SOUTH PARK’s “Been There” for a Long Time and Isn’t Going Anywhere

South Park has been around for a very, very long time, and at the show’s 20th season panel in Comic-Con’s Hall H, the discussion opened with a seemingly touching but subtly warped video that reminded the audience just how long the show has been on the air. So long that a proud father, one who welcomed his baby girl into the world the same time Comedy Central welcomed four foul-mouthed boys into ours, could know that she had grown into a young lady having been corrupted by nearly two decades worth of fart and poop jokes.

While the panel, hosted by our very own Chris Hardwick, started by looking back, it’s also clear Trey Parker and Matt Stone aren’t going anywhere soon, even if Parker swears that each year will be the last (“Middle of every season I’m like we’re f****ing done.”). Nor are they going to be easing up on their insane six-day from concept to air schedule they use to make new episodes.

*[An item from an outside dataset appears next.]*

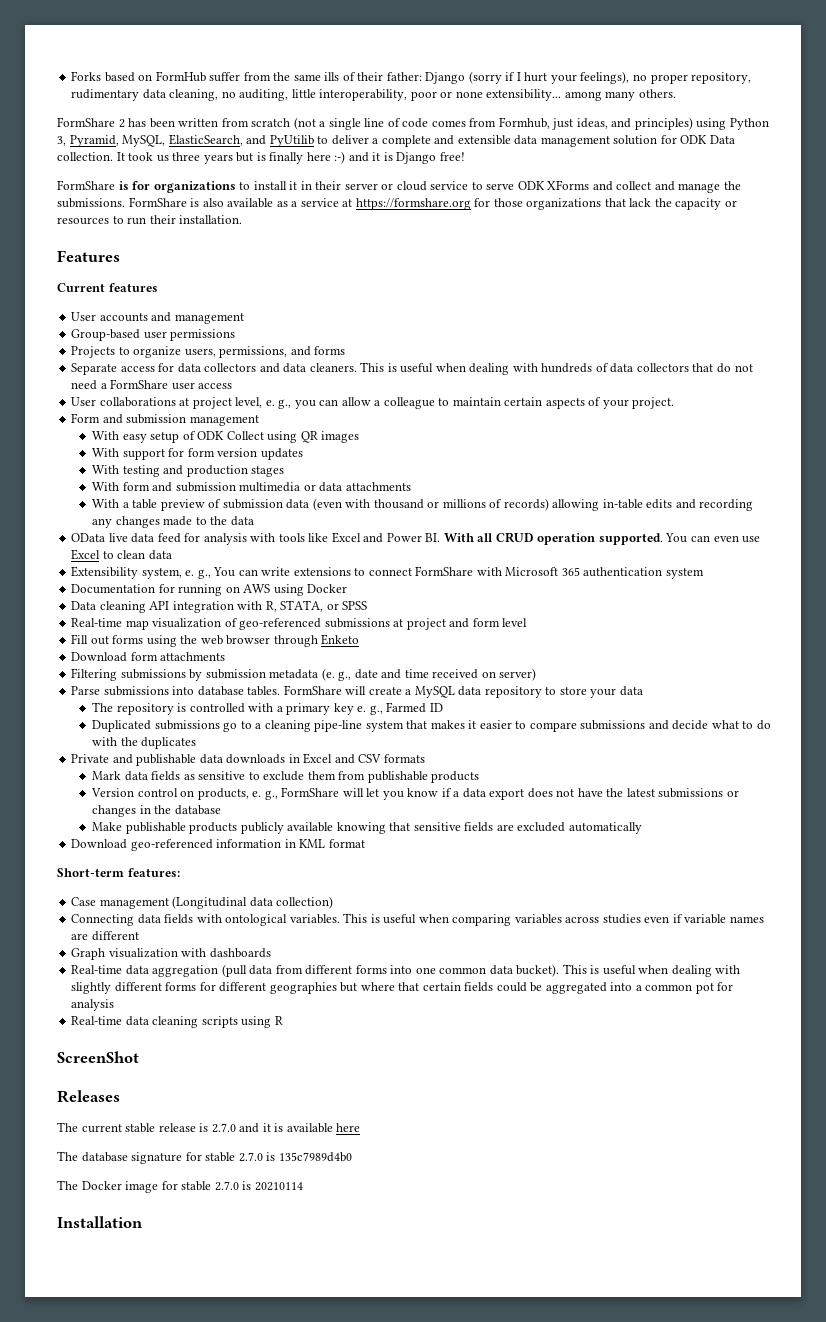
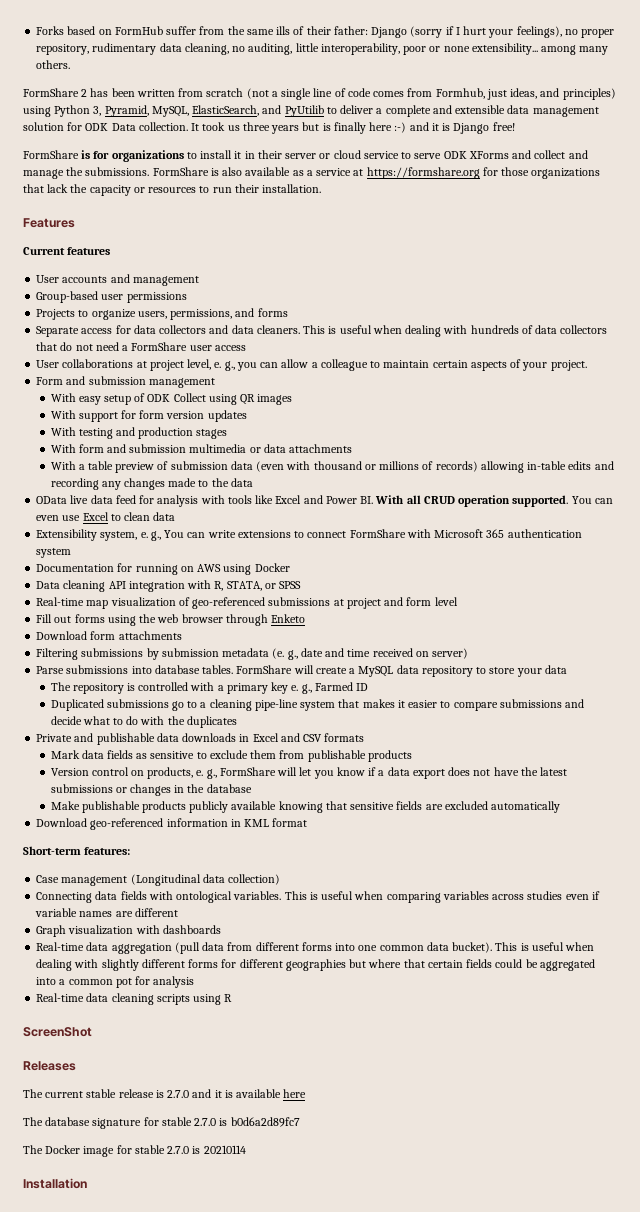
- The database signature for stable 2.7.0 is 135c7989d4b0
+ The database signature for stable 2.7.0 is b0d6a2d89fc7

That lightning speed production does have its benefits, beyond just being the method the two self-proclaimed procrastinators find most appealing. Creatively they say that when they try to take more time with an episode it ends up being terrible, whereas one of their best and funniest episodes, the “Woodland Critter Christmas,” came about when they were completely stuck on a final episode for the season, only coming up with the idea four days before air.

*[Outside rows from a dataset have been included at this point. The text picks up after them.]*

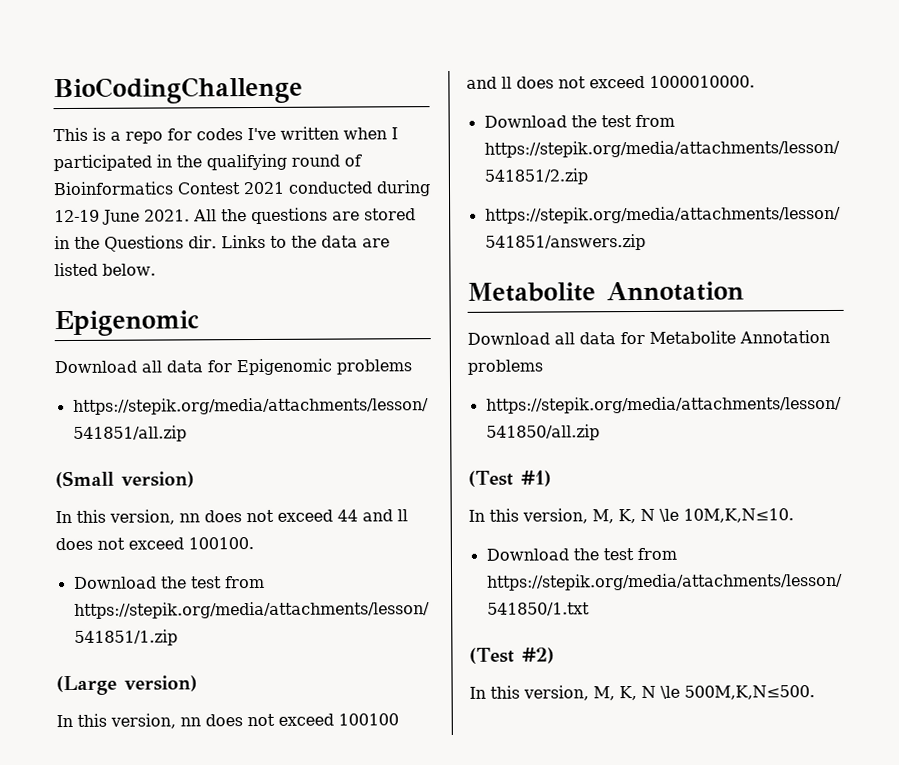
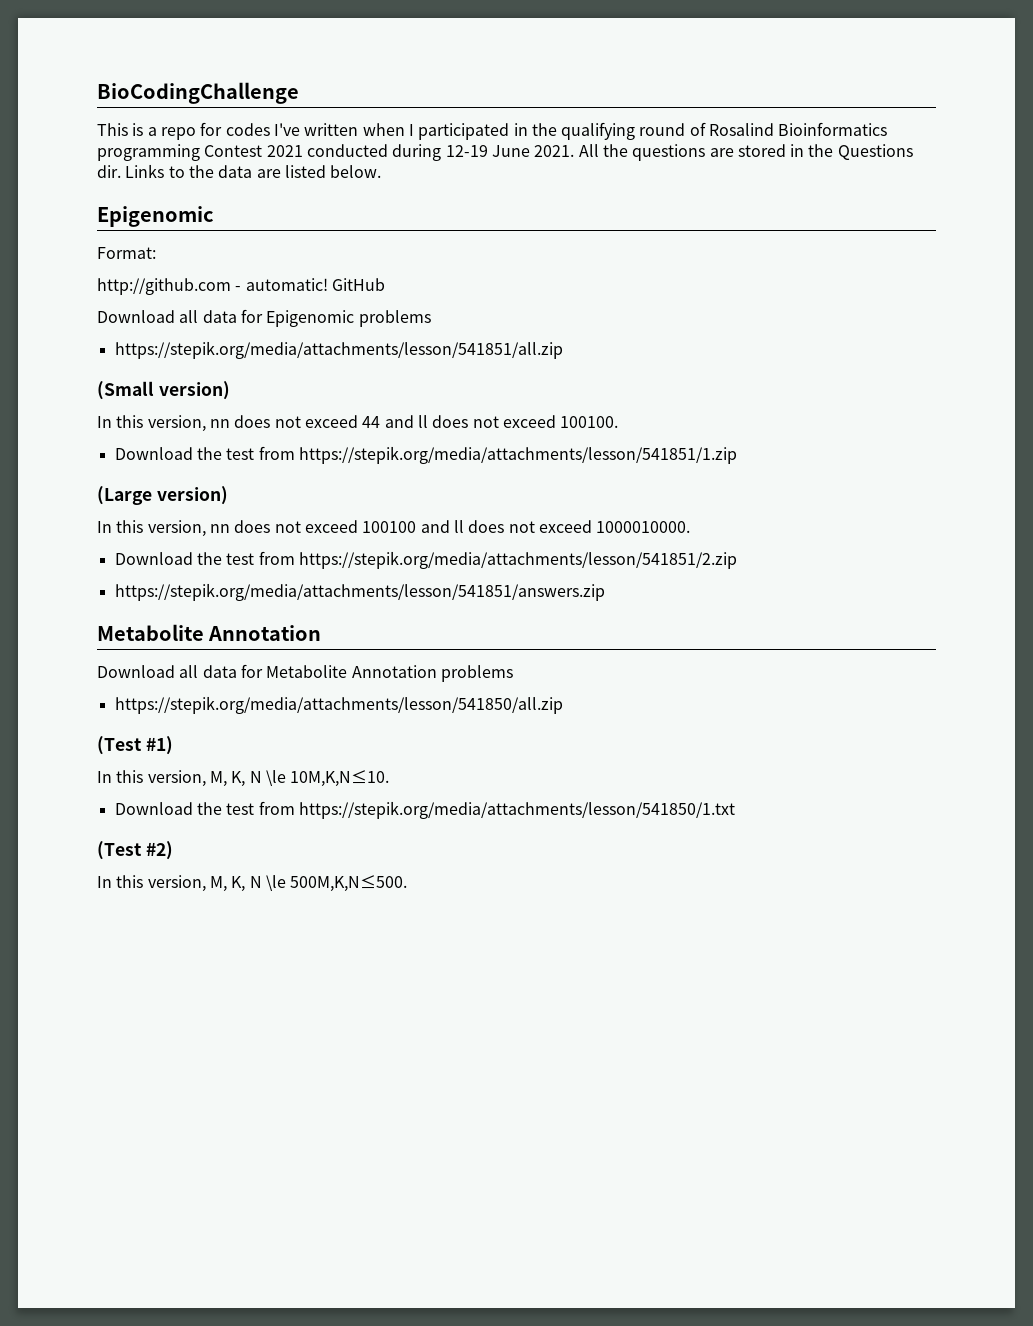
- This is a repo for codes I've written when I participated in the qualifying round of Bioinformatics Contest 2021 conducted during 12-19 June 2021.
+ This is a repo for codes I've written when I participated in the qualifying round of Rosalind Bioinformatics programming Contest 2021 conducted during 12-19 June 2021.
+ Format:
+ http://github.com - automatic! GitHub

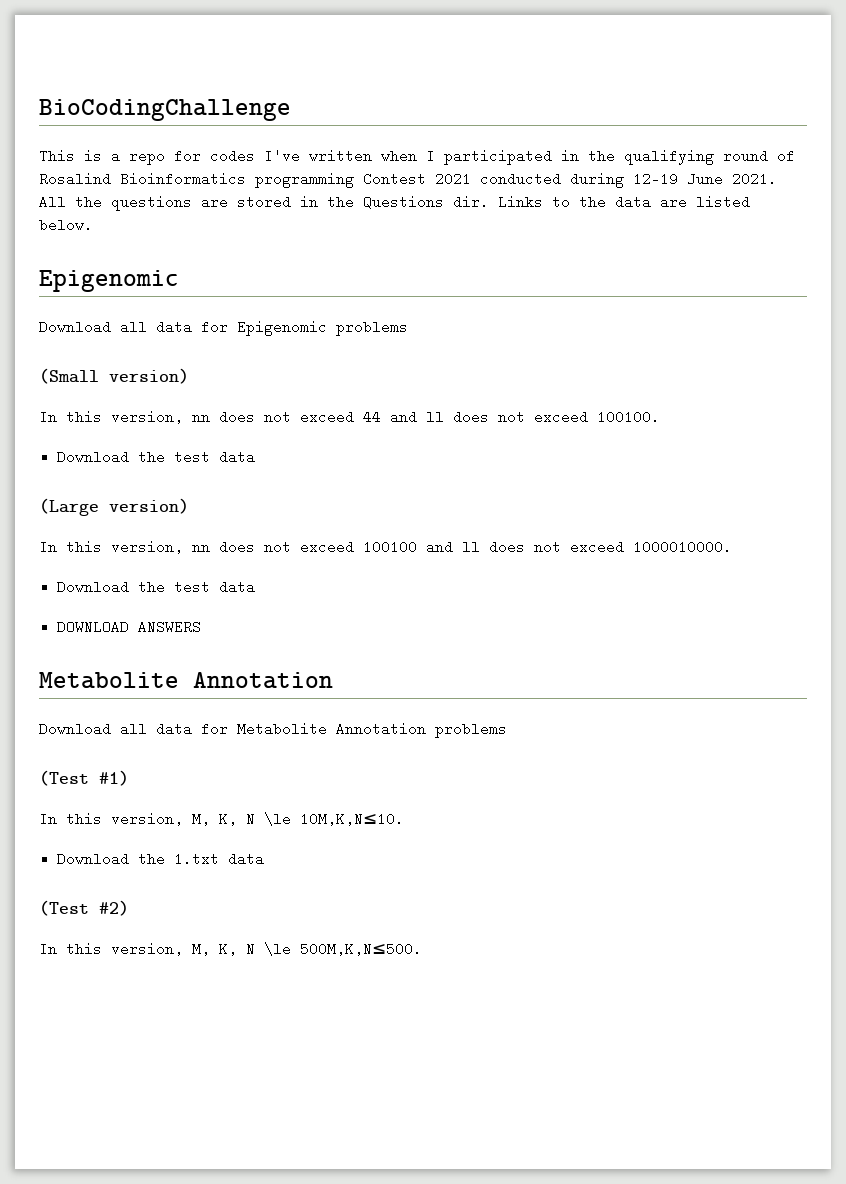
- Format:
- http://github.com - automatic! GitHub
- https://stepik.org/media/attachments/lesson/541851/all.zip
  In this version, nn does not exceed 44 and ll does not exceed 100100.
- Download the test from https://stepik.org/media/attachments/lesson/541851/1.zip
+ Download the test data
  In this version, nn does not exceed 100100 and ll does not exceed 1000010000.
- Download the test from https://stepik.org/media/attachments/lesson/541851/2.zip
- https://stepik.org/media/attachments/lesson/541851/answers.zip
+ Download the test data
+ DOWNLOAD ANSWERS
- https://stepik.org/media/attachments/lesson/541850/all.zip
- Download the test from https://stepik.org/media/attachments/lesson/541850/1.txt
+ Download the 1.txt data

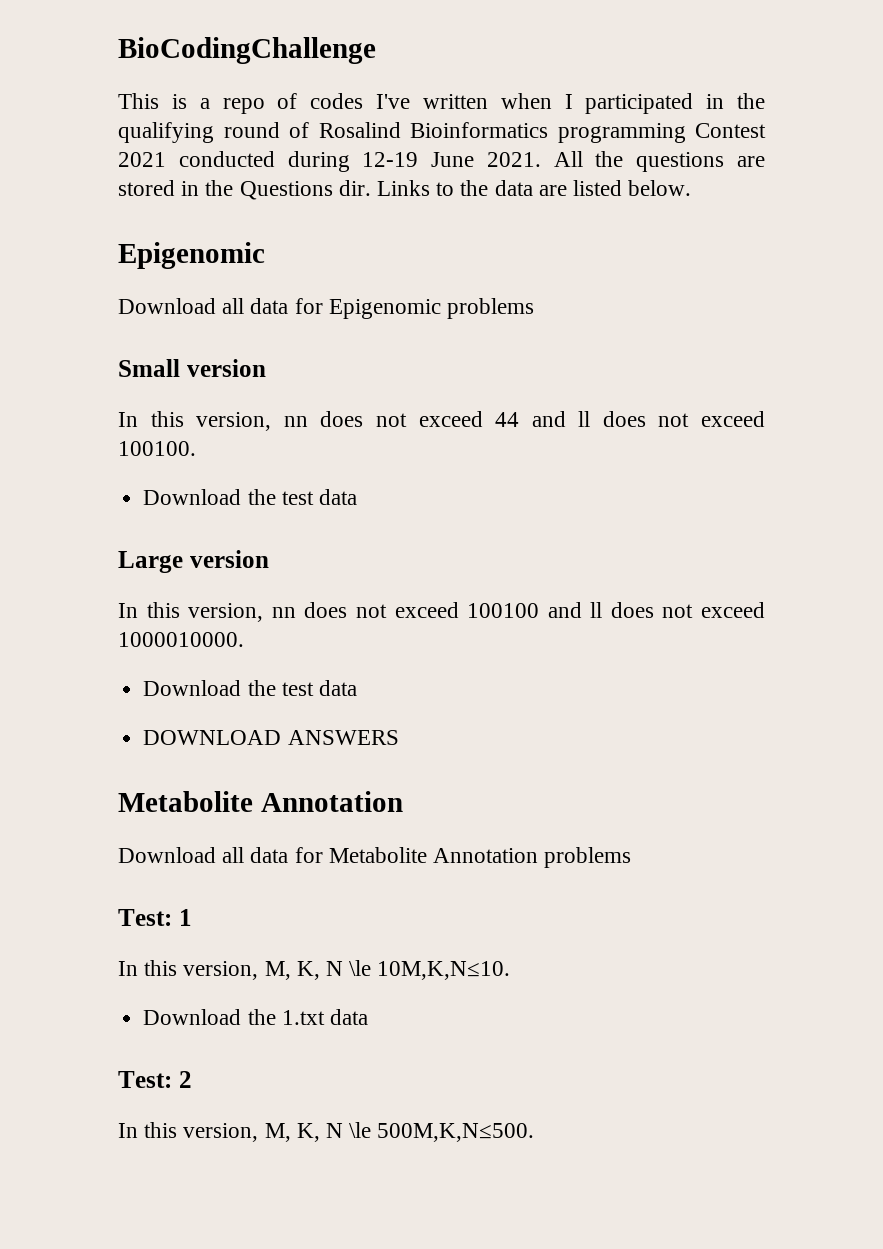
- This is a repo for codes I've written when I participated in the qualifying round of Rosalind Bioinformatics programming Contest 2021 conducted during 12-19 June 2021.
+ This is a repo of codes I've written when I participated in the qualifying round of Rosalind Bioinformatics programming Contest 2021 conducted during 12-19 June 2021.
- (Small version)
+ Small version
- (Large version)
+ Large version
- (Test #1)
+ Test: 1
- (Test #2)
+ Test: 2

But even beyond the benefits they find from the creativity the production schedule generates, they said it also makes it harder for the network to cut anything. “We basically created this thing where we think of a show on Thursday and it goes on the air Wednesday,” said Parker, “So not only did we realize that the energy of that was really important, but it also is great because when the network calls on Monday and says, ‘Hey we just saw the scene and you can’t do it,’ it’s like ‘But dude the show goes on the air in two days! What are you going to do!’ like it’s their fault.”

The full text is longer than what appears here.